Astrocytes were treated with recombinant murine IL-1β (3–5 ng/ml; R&D Systems, Minneapolis, MN) in an incubation/vehicle buffer of media stock (see above) containing 0.1% fatty-acid free BSA (Sigma) for 4 h. The medium was aspirated, 6 ml of ice-cold PBS was added, and the cells irradiated to 150 mJ/cm2 (Stratagene; UV Stratalinker 1800) (46, 47). Cells harvested by scraping were collected and spun (600 × g, 5 min, 4 °C). The resulting pellet was resuspended in 2 ml of polysome lysis buffer containing 10 mm HEPES (pH 7.0), 100 mm KCl, 5 mm MgCl2, 0.5% Nonidet P-40, and 1 mm DTT with 1× Complete Protease Inhibitor (Roche), 20 units of RNase inhibitor (New England Biolabs, Inc., Ipswich, MA), and 400 μm vanadyl ribonucleoside complex (New England Biolabs, Inc.), and the tubes were placed on ice for 10–15 min.
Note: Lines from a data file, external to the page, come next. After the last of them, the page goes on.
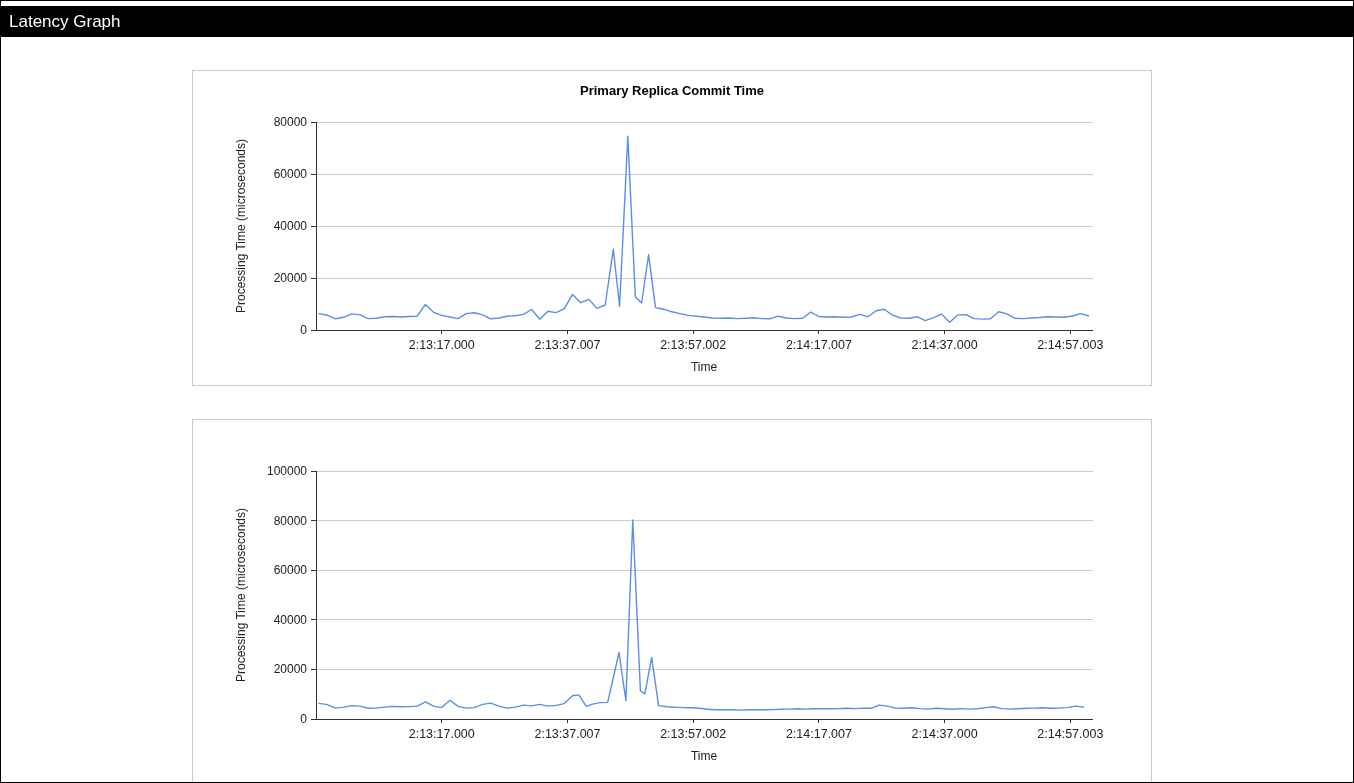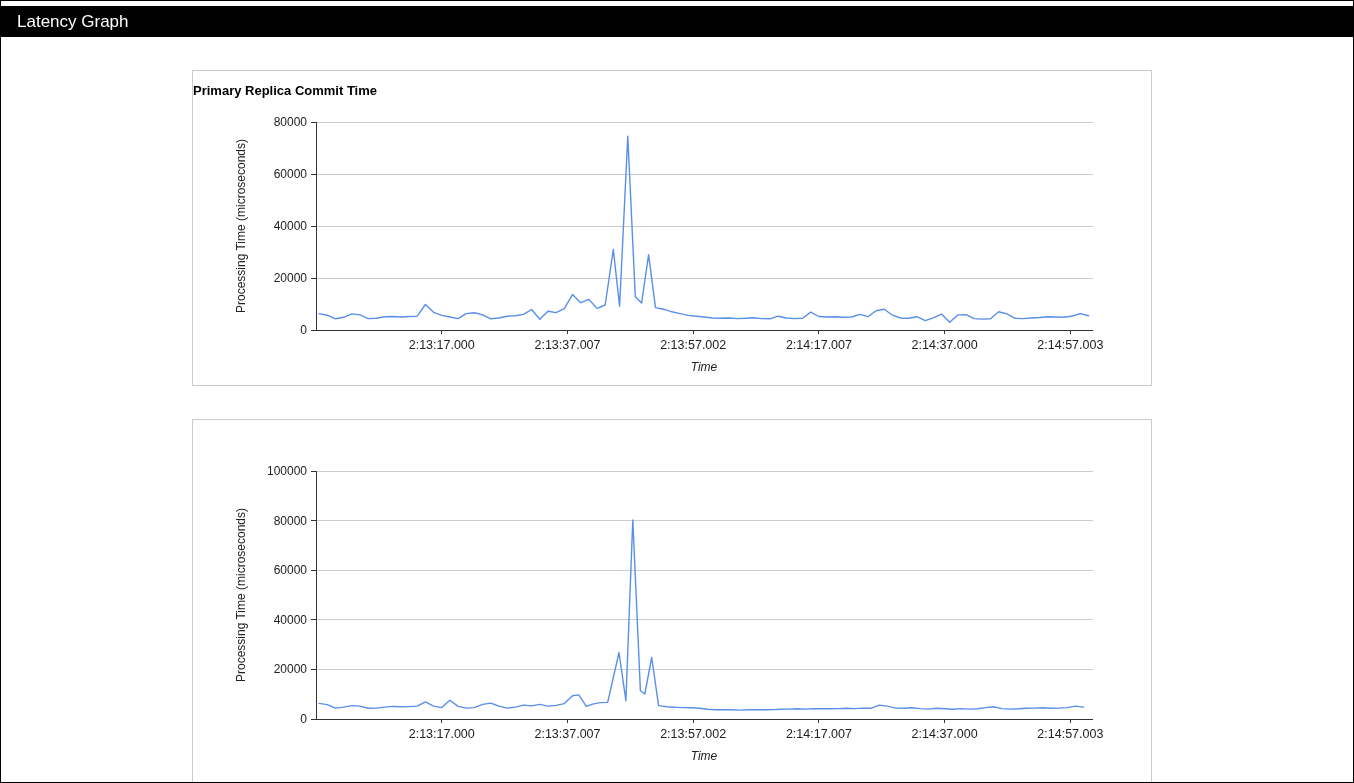"Latency Graph" .titlebar { padding-left: 16px -> 8px }
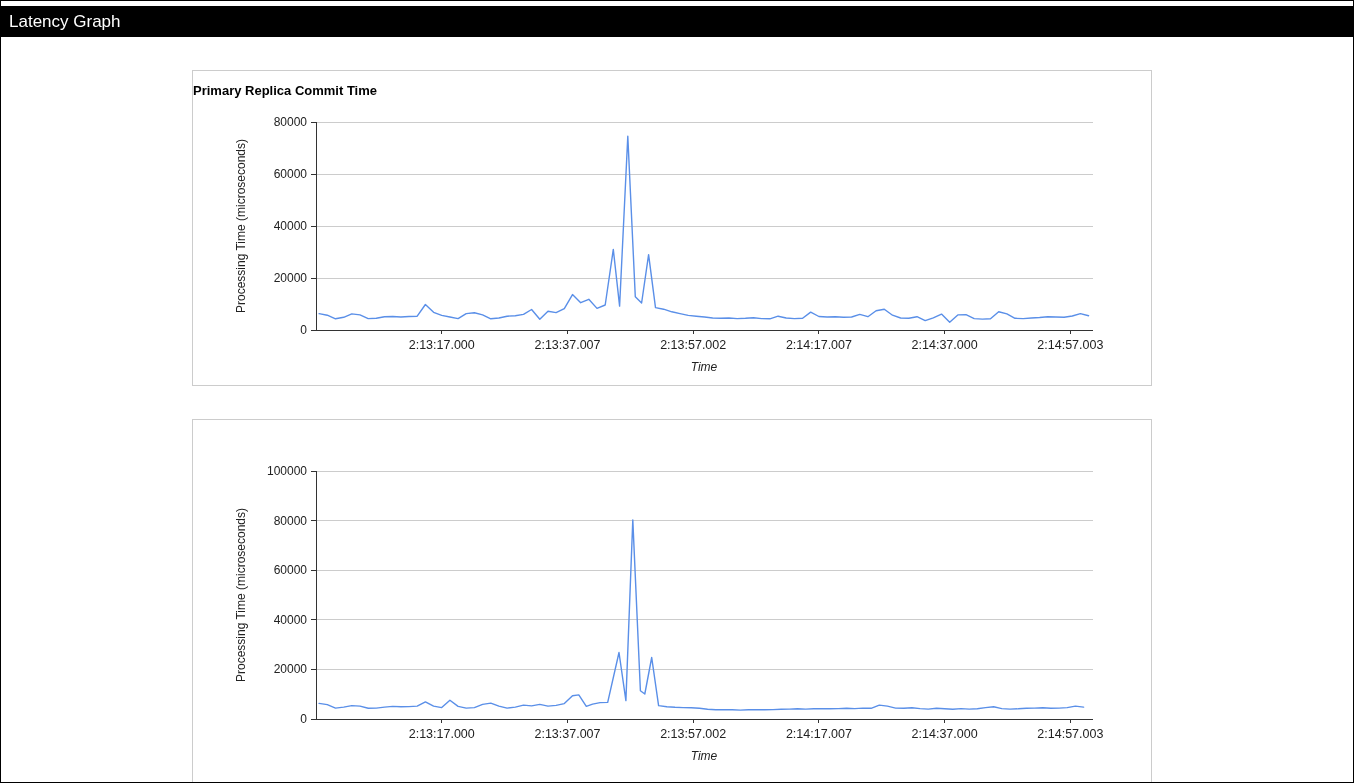"Primary Replica Commit Time" .chart-title { text-align: left -> center }
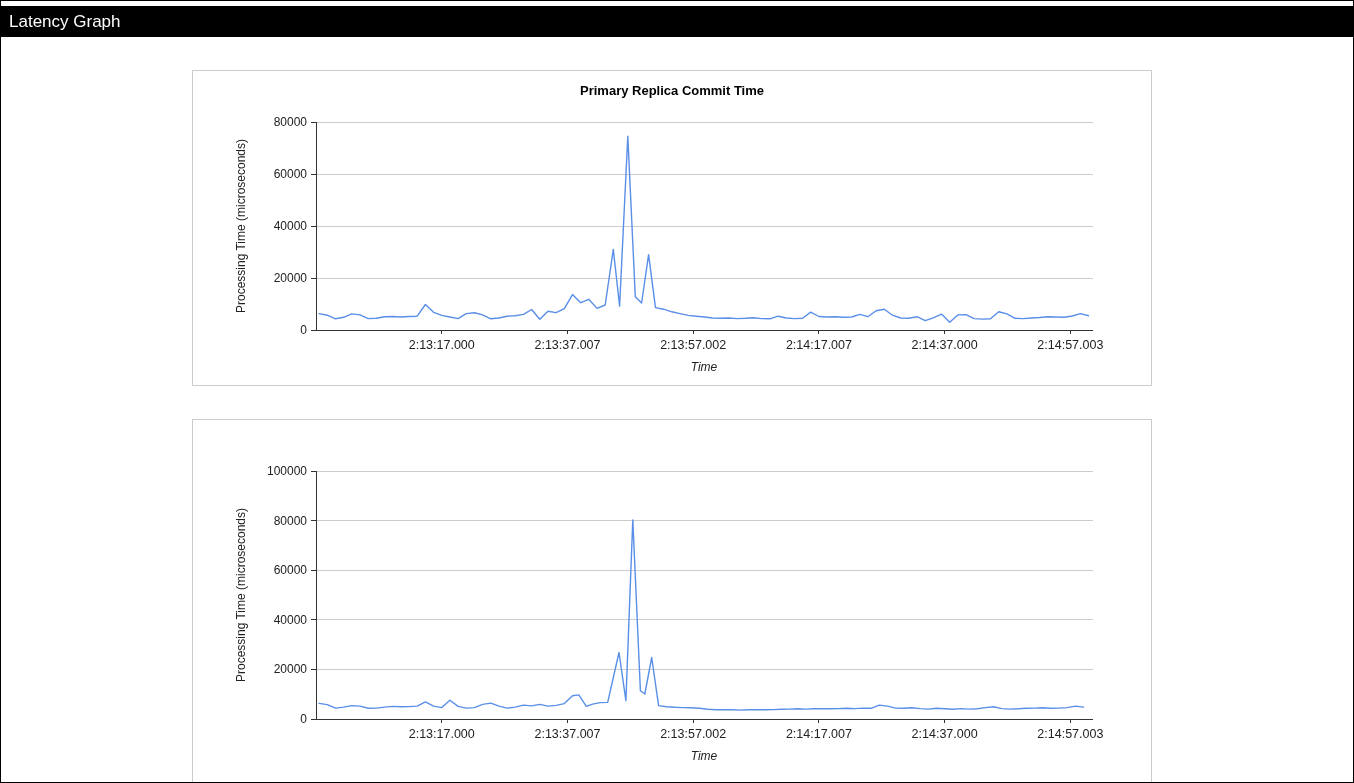"Time" .x-axis-title { font-style: italic -> none }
Cell debris was pelleted by centrifugation (10,000 × g, 15 min, 4 °C), and the resulting supernatant was divided equally into two samples following which anti-HuR antibody (10 μg; 3A2 mouse monoclonal antibody; Santa Cruz, Dallas, TX), or 10 μg of nonimmune mouse IgG control (Santa Cruz, Dallas, TX) was added. Tubes were rotated at 4 °C overnight, after which prewashed True Blot® anti-mouse Ig IP beads (Rockland, PA) were added, and the tubes were rerotated (4 °C) for an additional 4 h. Following centrifugation (10,000 × g, 1 min; 4 °C), the supernatant was carefully removed and discarded. The beads were washed five times with 1 ml of lysis buffer A (20 mm HEPES, pH 7.4, 2 mm EGTA, pH 8.0, 50 mm β-glycerophosphate, 1 mm DTT, 1 mm Na3VO4, 5 mm NaF, 1% Triton X-100, 10% glycerol with 1× Complete protease inhibitor (Roche), 20 units of RNase inhibitor (New England Biolabs, Inc.), and 400 μm vanadyl ribonucleoside complex (New England Biolabs, Inc.)). RNA in the immunoprecipitate was isolated with TRIzol LS (Life Technologies), and following first strand cDNA synthesis, RT-PCR was used to detect the presence of xCT (target sample), COX-2 (positive control), and β-actin (positive control) cDNA.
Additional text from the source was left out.